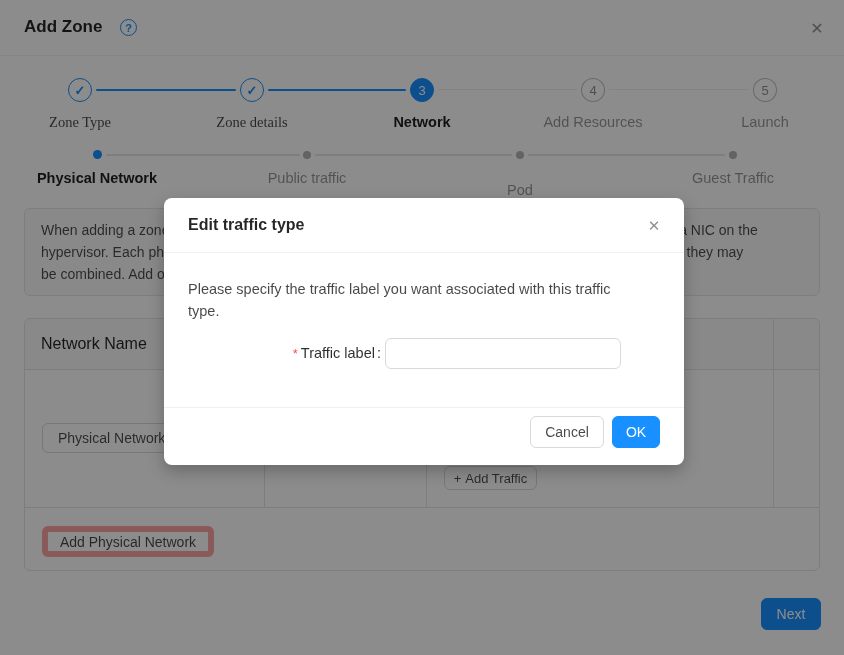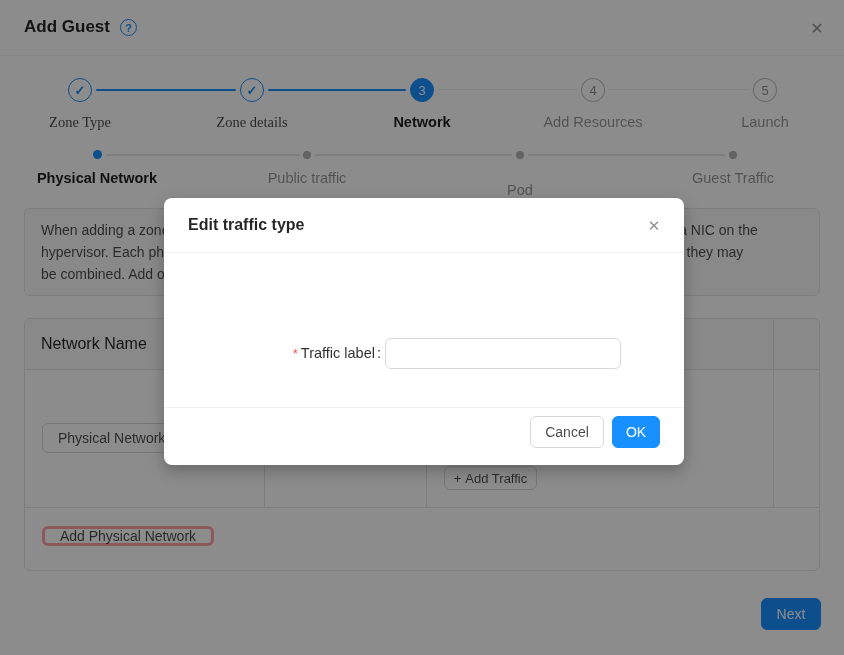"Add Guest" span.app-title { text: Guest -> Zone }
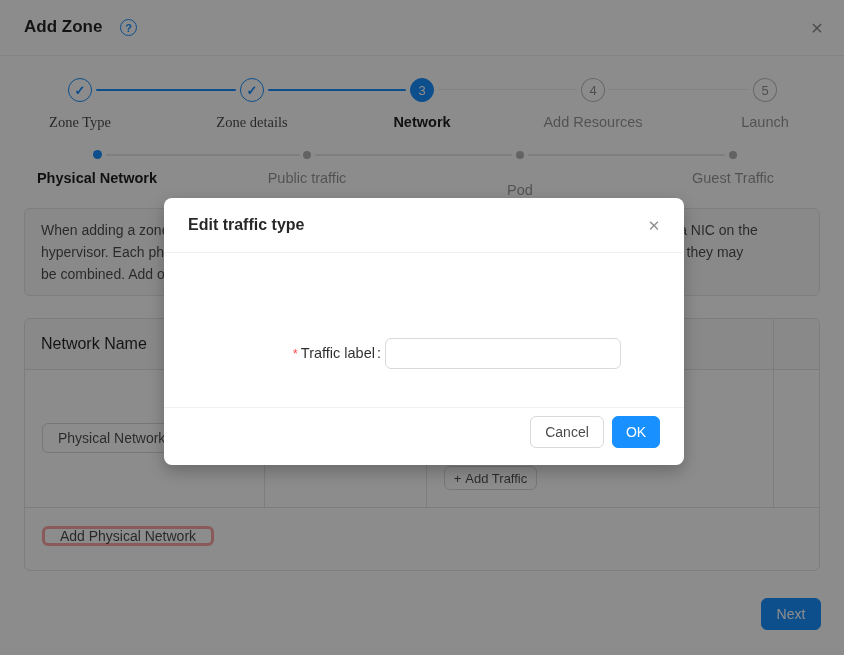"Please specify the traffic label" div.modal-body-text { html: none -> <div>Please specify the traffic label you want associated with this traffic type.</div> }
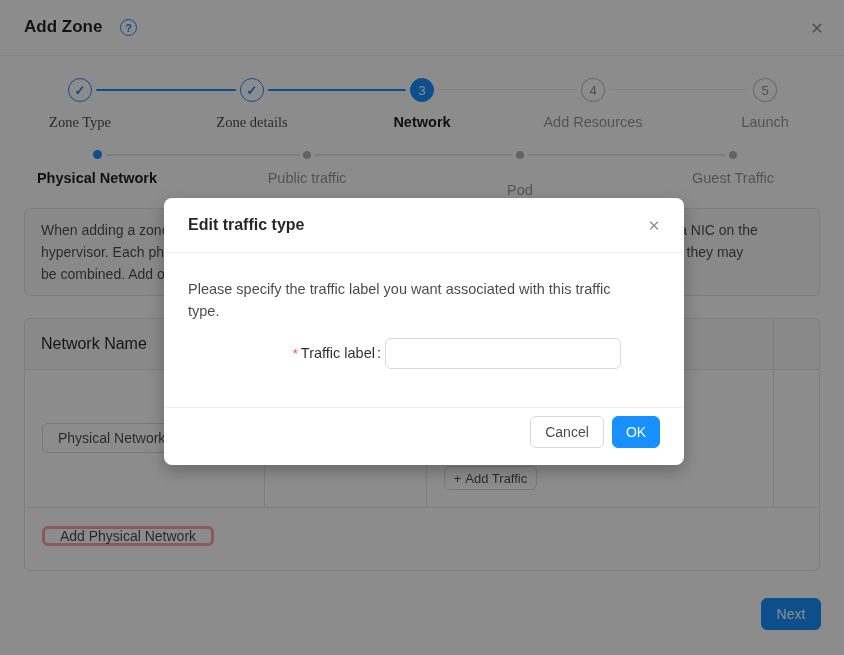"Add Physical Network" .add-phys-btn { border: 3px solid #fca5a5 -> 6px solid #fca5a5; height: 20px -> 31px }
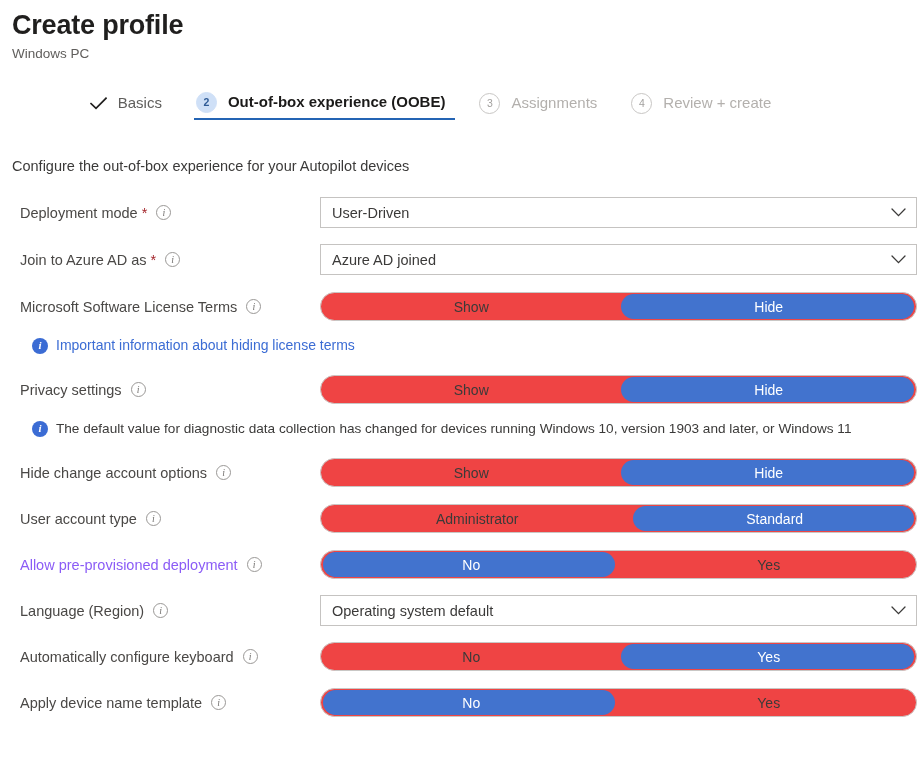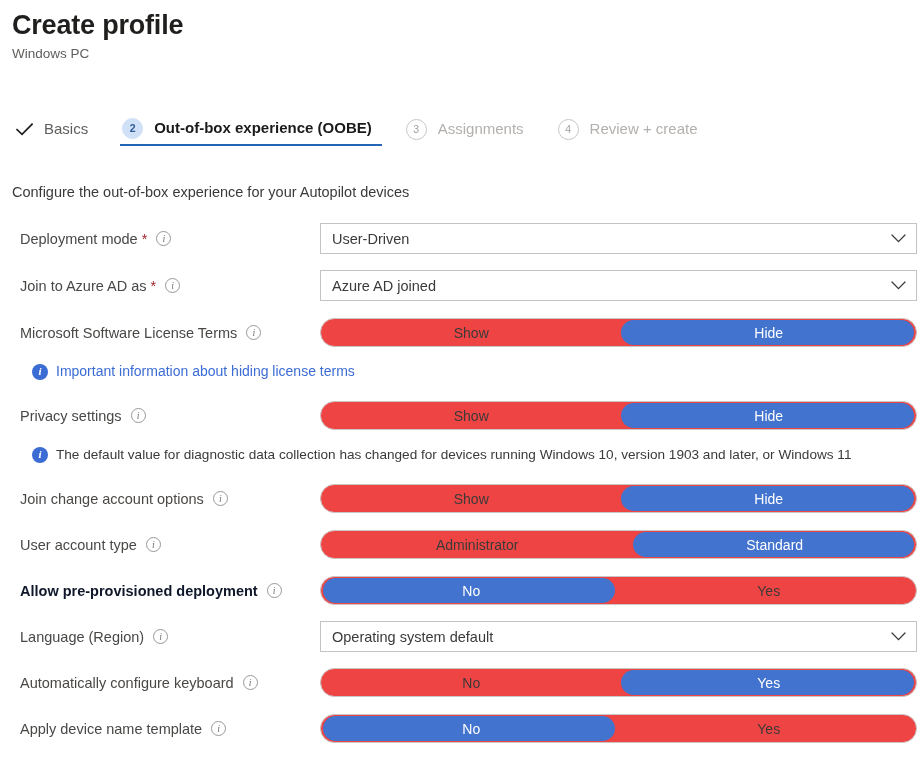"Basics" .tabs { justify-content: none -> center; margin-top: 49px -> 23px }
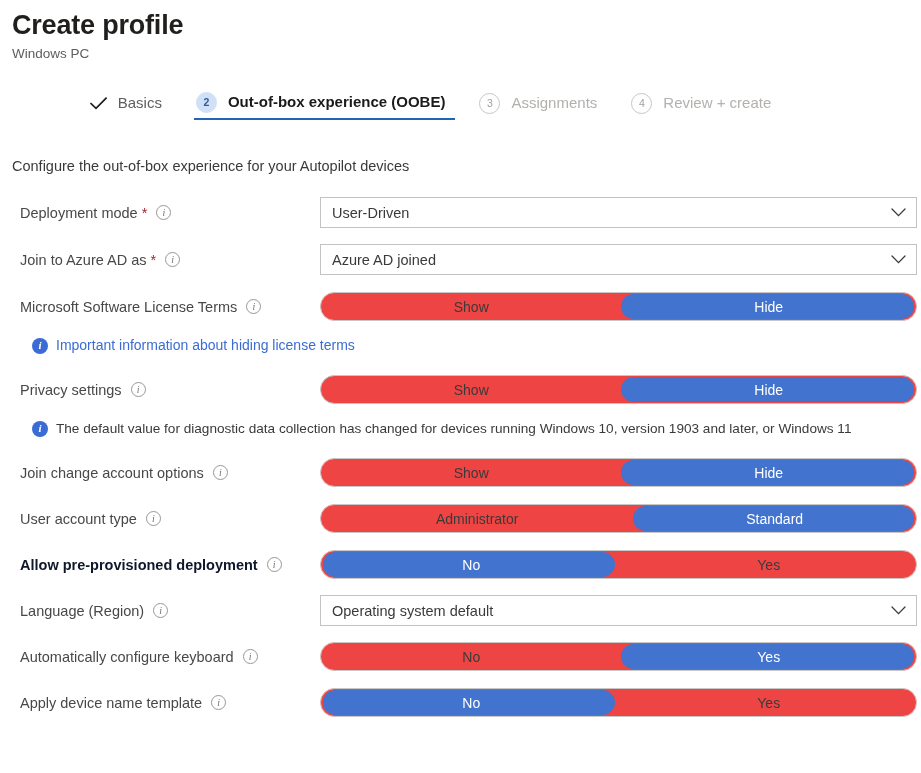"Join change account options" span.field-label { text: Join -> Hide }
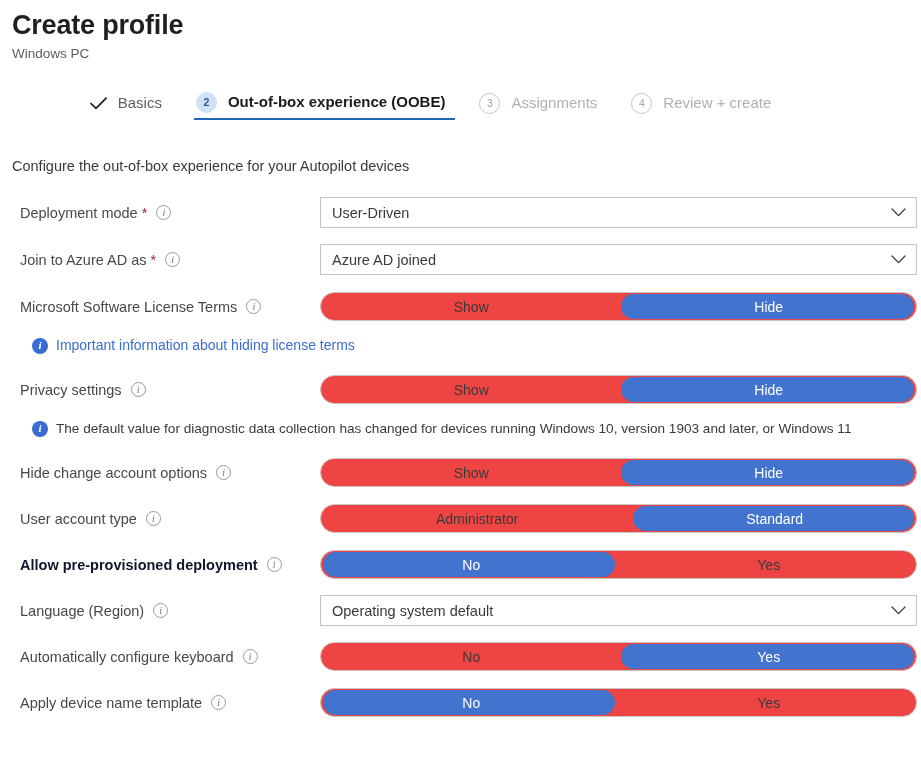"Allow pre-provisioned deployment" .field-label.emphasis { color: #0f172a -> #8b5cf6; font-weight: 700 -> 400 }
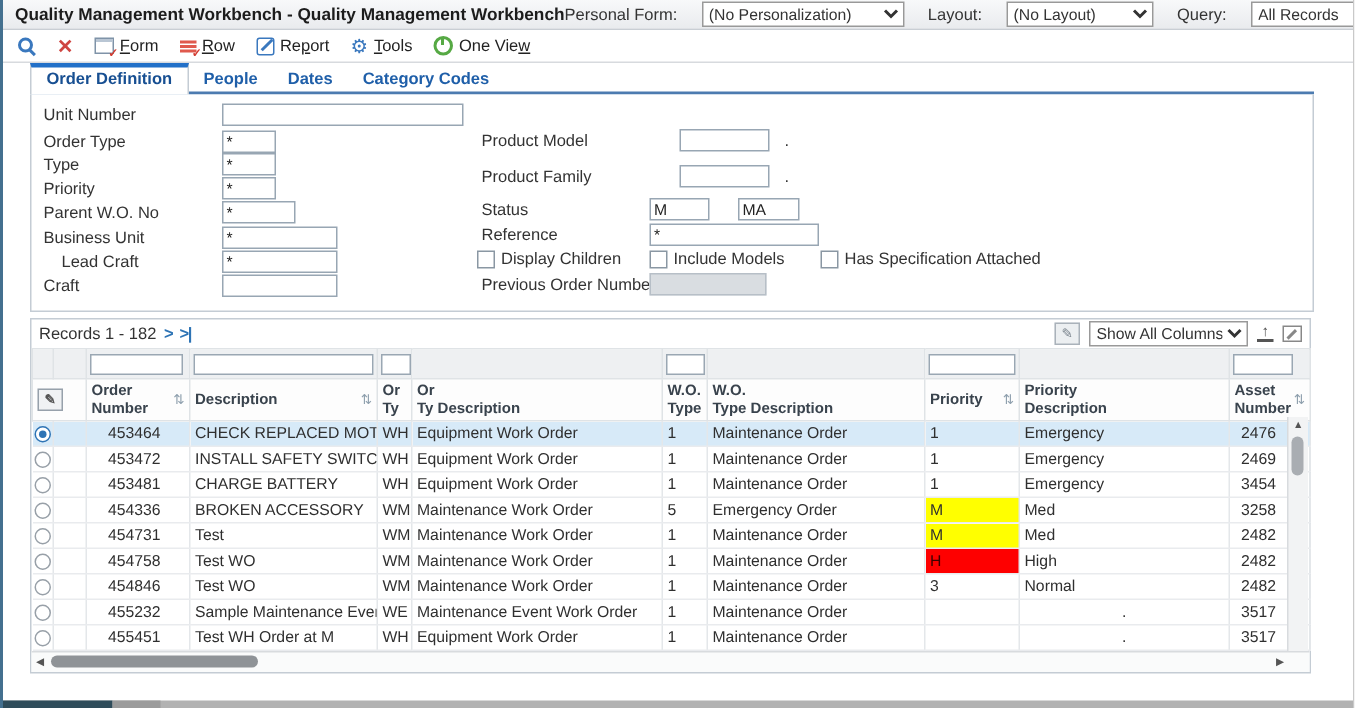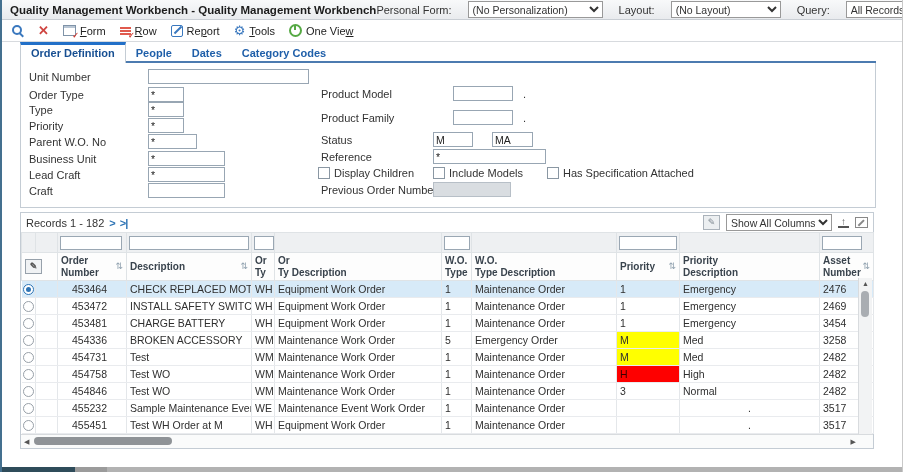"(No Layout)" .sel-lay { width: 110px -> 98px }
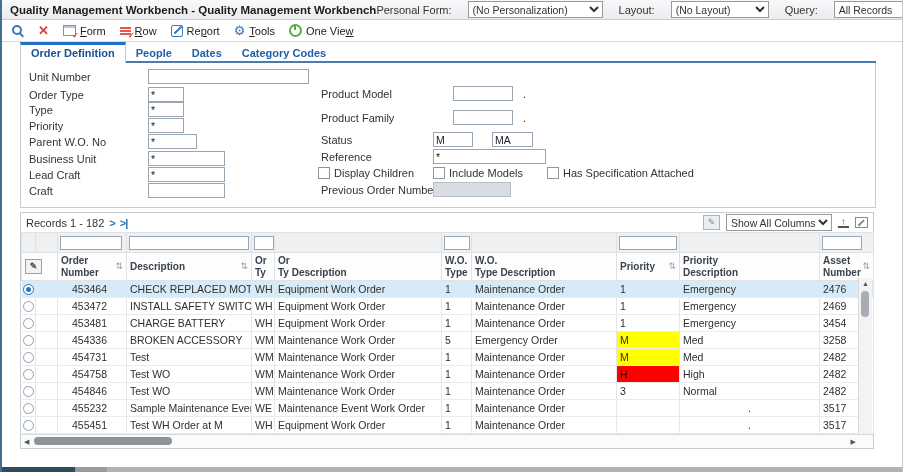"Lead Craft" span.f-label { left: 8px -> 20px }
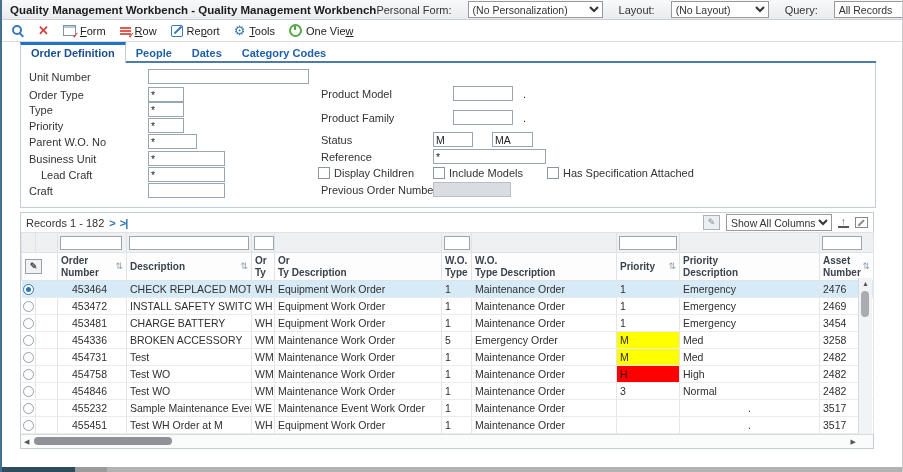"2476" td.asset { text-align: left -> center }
____________
**WORK INSTRUCTIONS:** Without the pictures, repeat every record above exactly as written.

**WRITTEN ANSWER:**
"Add Guest" span.app-title { text: Guest -> Zone }
"Please specify the traffic label" div.modal-body-text { html: none -> <div>Please specify the traffic label you want associated with this traffic type.</div> }
"Add Physical Network" .add-phys-btn { border: 3px solid #fca5a5 -> 6px solid #fca5a5; height: 20px -> 31px }
"Basics" .tabs { justify-content: none -> center; margin-top: 49px -> 23px }
"Join change account options" span.field-label { text: Join -> Hide }
"Allow pre-provisioned deployment" .field-label.emphasis { color: #0f172a -> #8b5cf6; font-weight: 700 -> 400 }
"(No Layout)" .sel-lay { width: 110px -> 98px }
"Lead Craft" span.f-label { left: 8px -> 20px }
"2476" td.asset { text-align: left -> center }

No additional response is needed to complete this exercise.